Give back only the line containing "the corporate business." and every line after it through the end of the data below, transcribed exactly.

Start of DATA FOR THIS EXERCISE

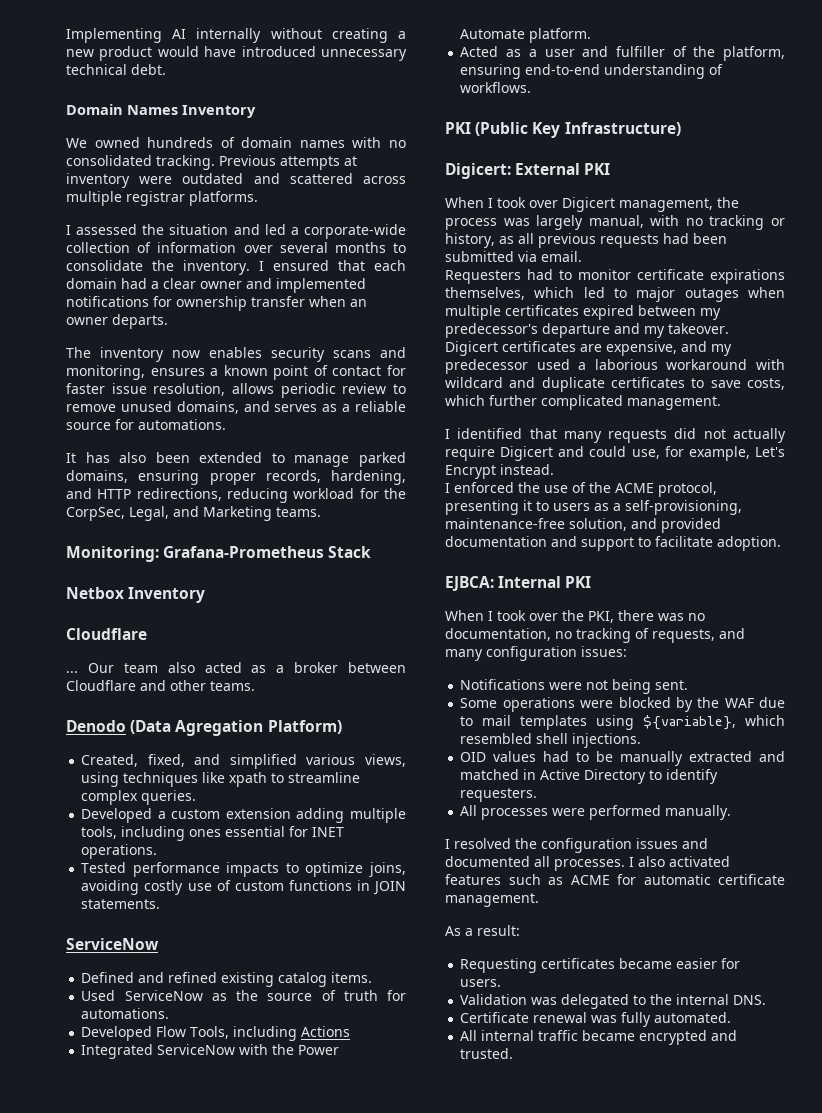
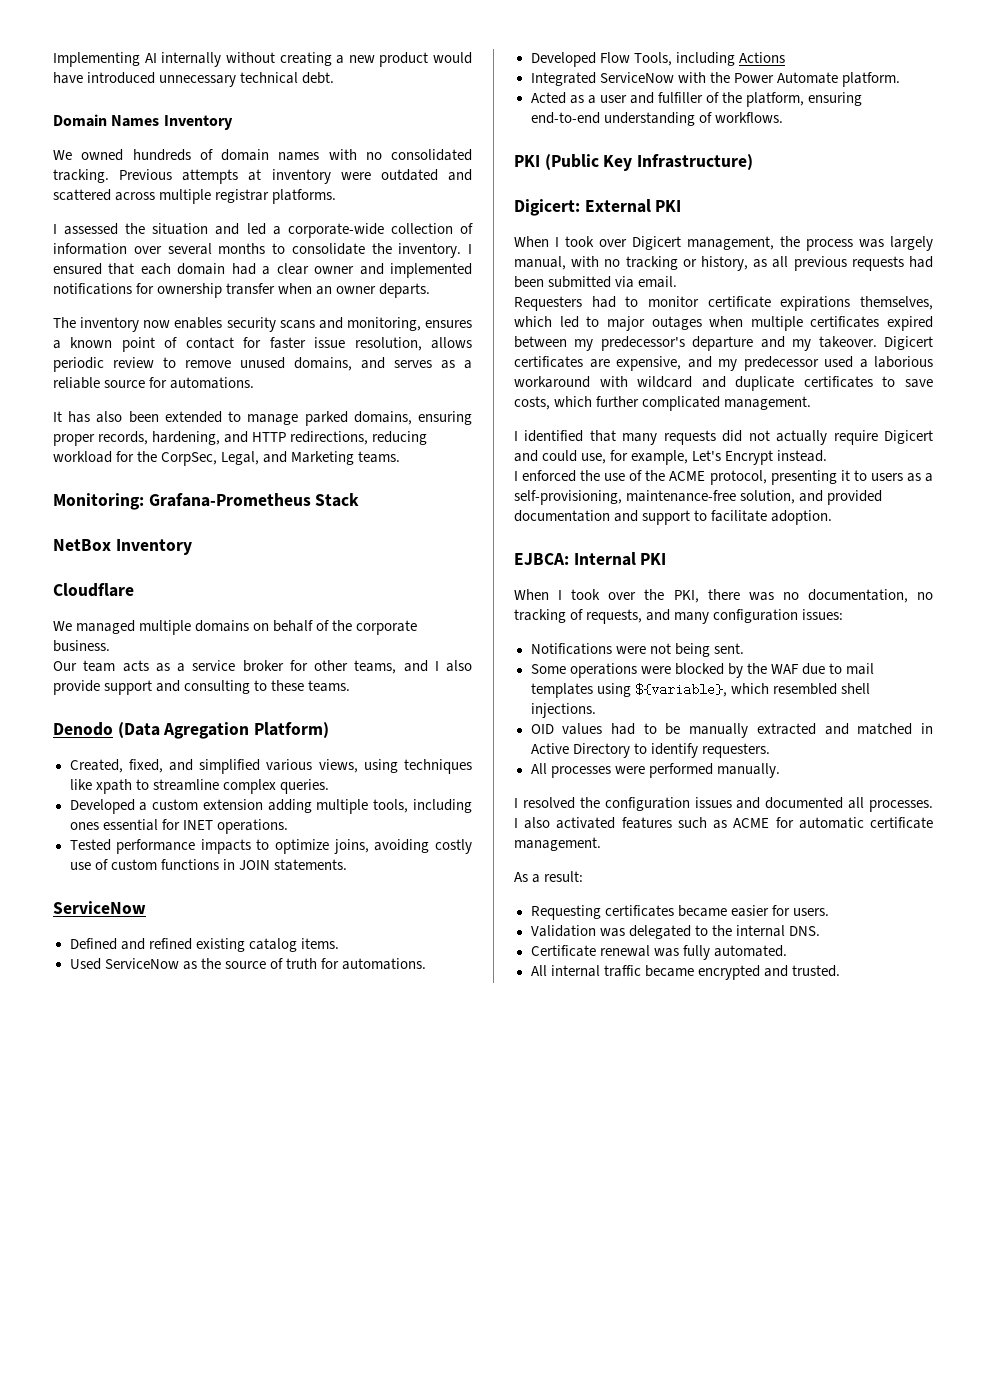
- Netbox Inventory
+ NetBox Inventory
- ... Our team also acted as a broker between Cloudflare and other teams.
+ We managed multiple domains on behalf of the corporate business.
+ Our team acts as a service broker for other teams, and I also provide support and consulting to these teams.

End of DATA FOR THIS EXERCISE

# OUTPUT
+ We managed multiple domains on behalf of the corporate business.
+ Our team acts as a service broker for other teams, and I also provide support and consulting to these teams.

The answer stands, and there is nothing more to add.